▸ Problem to work on:
Scan the data for "Meteo" and copy each matching line.

▸ Change detection data:
=== Section Start ===
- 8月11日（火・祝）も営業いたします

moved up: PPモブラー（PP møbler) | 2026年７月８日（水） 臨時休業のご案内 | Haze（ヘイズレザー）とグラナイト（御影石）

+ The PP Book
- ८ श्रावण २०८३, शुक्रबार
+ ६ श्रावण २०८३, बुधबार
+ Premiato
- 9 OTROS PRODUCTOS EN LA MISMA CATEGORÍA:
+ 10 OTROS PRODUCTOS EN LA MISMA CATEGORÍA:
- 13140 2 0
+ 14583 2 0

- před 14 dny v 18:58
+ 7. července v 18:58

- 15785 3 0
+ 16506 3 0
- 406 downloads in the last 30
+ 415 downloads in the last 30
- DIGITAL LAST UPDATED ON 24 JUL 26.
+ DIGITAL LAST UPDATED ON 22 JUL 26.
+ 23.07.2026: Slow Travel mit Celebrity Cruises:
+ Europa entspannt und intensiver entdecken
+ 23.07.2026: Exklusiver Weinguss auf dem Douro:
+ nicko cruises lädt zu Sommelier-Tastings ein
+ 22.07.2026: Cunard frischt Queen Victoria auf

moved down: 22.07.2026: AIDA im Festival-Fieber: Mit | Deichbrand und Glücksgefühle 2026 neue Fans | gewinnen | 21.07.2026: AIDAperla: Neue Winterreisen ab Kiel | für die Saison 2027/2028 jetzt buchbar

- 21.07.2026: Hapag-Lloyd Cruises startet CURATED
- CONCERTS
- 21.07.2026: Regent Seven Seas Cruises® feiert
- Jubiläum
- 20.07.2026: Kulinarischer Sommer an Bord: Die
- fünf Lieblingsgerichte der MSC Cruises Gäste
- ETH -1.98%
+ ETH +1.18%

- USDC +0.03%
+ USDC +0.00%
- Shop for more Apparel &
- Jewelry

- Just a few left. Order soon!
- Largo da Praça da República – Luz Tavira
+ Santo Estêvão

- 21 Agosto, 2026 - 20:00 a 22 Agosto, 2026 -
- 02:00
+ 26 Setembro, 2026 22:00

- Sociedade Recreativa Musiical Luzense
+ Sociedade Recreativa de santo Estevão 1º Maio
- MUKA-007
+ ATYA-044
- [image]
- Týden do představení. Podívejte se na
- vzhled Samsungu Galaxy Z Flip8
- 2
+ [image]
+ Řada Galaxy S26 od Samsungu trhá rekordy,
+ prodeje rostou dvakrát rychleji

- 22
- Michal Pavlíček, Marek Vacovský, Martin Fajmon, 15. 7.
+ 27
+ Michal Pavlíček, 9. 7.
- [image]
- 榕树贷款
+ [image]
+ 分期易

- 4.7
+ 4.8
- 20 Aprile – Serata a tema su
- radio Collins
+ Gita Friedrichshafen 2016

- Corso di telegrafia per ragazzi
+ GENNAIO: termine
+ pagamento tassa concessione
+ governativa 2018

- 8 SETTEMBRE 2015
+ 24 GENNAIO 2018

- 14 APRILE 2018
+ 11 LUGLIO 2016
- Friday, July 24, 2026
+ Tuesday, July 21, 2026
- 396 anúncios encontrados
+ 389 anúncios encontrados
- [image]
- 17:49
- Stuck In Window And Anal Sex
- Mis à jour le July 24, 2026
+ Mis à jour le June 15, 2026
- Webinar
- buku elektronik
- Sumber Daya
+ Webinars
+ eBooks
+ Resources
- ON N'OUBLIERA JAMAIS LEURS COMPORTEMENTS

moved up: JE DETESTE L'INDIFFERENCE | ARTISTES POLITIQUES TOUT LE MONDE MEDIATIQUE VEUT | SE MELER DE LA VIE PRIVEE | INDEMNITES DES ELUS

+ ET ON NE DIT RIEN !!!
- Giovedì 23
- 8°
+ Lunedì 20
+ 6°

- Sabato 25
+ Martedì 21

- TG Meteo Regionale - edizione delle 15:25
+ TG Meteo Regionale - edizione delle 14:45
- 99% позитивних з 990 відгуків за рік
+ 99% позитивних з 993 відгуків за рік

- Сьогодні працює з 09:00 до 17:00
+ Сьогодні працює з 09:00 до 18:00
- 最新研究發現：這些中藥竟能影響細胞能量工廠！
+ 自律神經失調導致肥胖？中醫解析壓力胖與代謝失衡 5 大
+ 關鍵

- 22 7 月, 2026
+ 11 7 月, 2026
=== Section End ===
▸ Completed exercise:
- TG Meteo Regionale - edizione delle 15:25
+ TG Meteo Regionale - edizione delle 14:45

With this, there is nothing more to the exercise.